Giovanni Marco Dall'Olio
dalloliogm at gmail.com
Wed Feb 25 10:02:37 UTC 2009
On Mon, Feb 23, 2009 at 3:24 PM, Peter <biopython at maubp.freeserve.co.uk> wrote:
> On Mon, Feb 23, 2009 at 1:50 PM, Giovanni Marco Dall'Olio
> <dalloliogm at gmail.com> wrote:
>>
>> I suggest you to use github or any distribuited source versioning
>> system to test the changes you are describing in this discussion.
>>
>> ...
>>
>> I think that it is easier to discuss over this if you can show how the
>> code would look like instead of only describing it.
>
> Or we can stick with the old fashioned approach of uploading patches
> to bugzilla.
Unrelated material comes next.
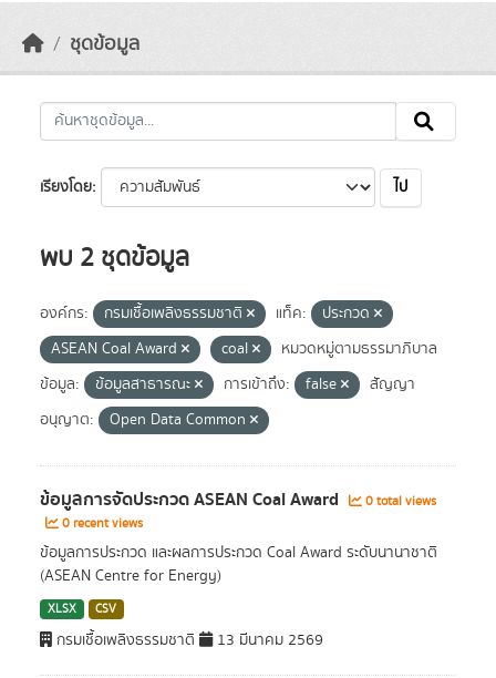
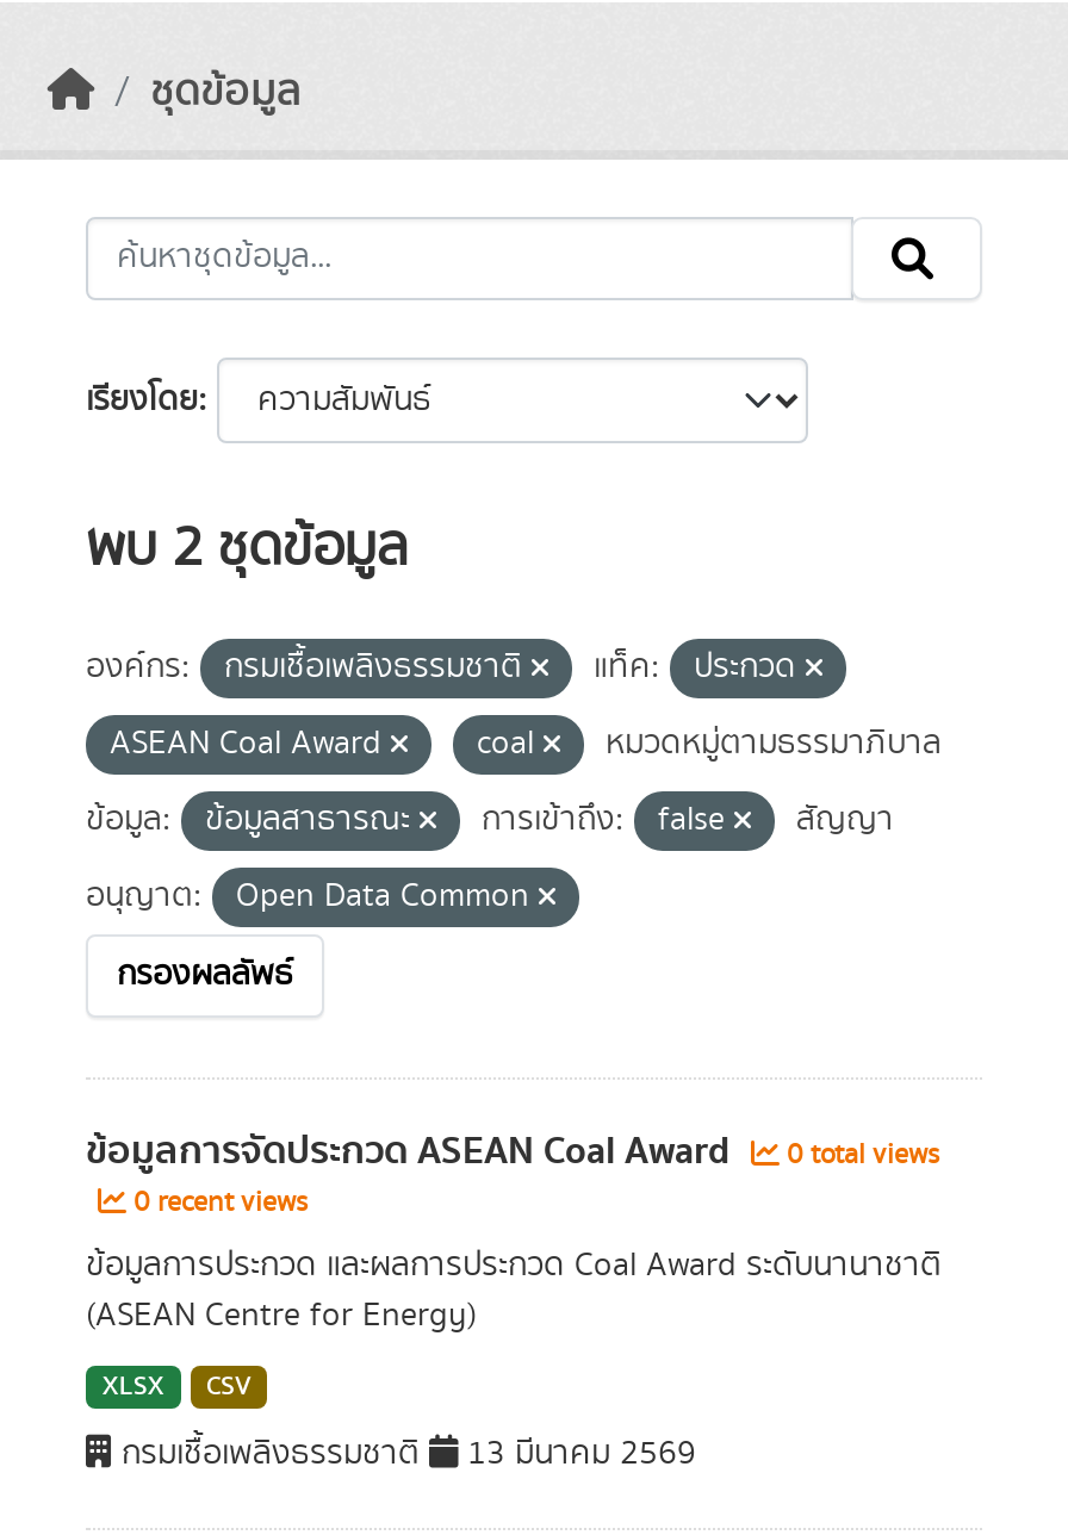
[394,176,407,198] ไป -> none
none -> [117,951,293,999] กรองผลลัพธ์

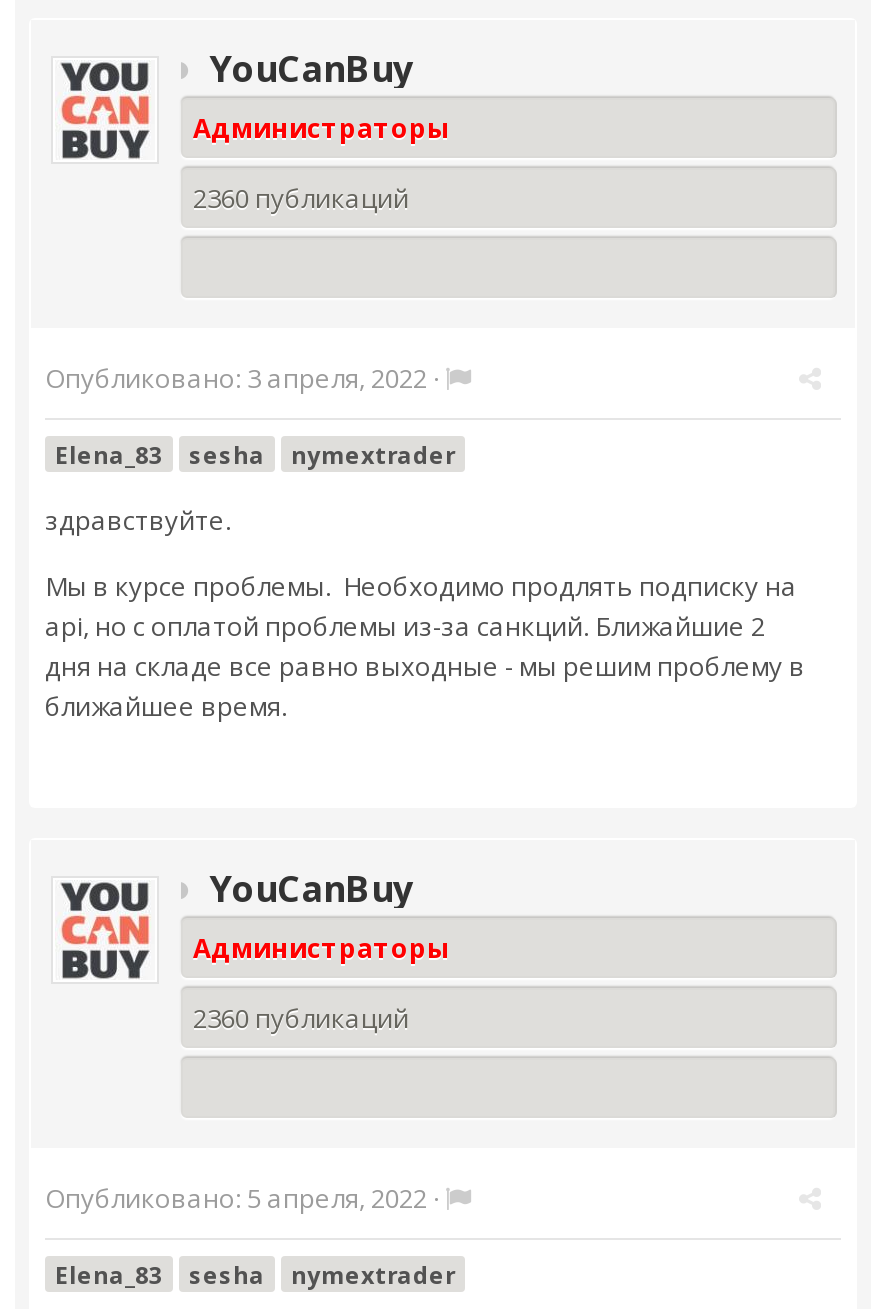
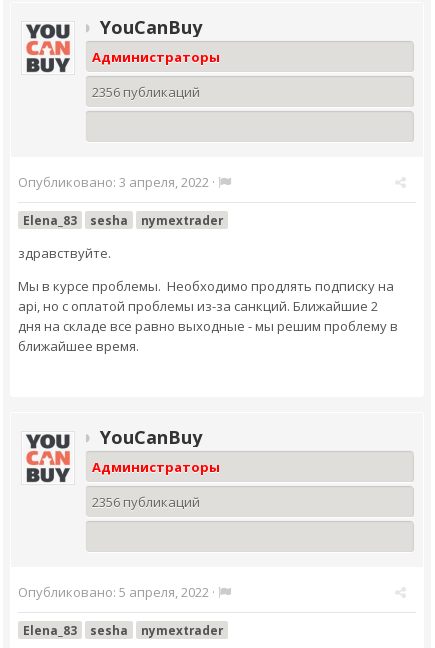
[193,180,409,216] 2360 публикаций -> [92,83,200,101] 2356 публикаций
[193,1000,409,1036] 2360 публикаций -> [92,493,200,511] 2356 публикаций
This proposal only requires additions to
> Bio/SeqRecord.py to define the new property, and won't change much
> existing code at all.
Of course you can stick with bugzilla, but let me explain why I think
using a drcs would be better :-).
Basically, you should consider that with a drcs you can create forks
very frequently, even for three or four commits, and when you have
finished you merge the changes back and nobody will ever know that
there it was a fork.
If you want to change an attribute to SeqRecord, this doesn't imply a
single commit: you have to test various solutions, provide tests for
each of them, see which one is the most comfortable, and only then,
push it in the official release.
Basically, what you do now is similar to what you would do with a
drcs: each one of you will probably have a modified copy of biopython
on his computer, and when he will have finished he will create a patch
or commit to the cvs system.
However, the problem is that these local copies are on local
computers, and for other people it is very difficult to evaluate them
and to give good feedback. Moreover, these copies can become out of
synchronization with the official branch.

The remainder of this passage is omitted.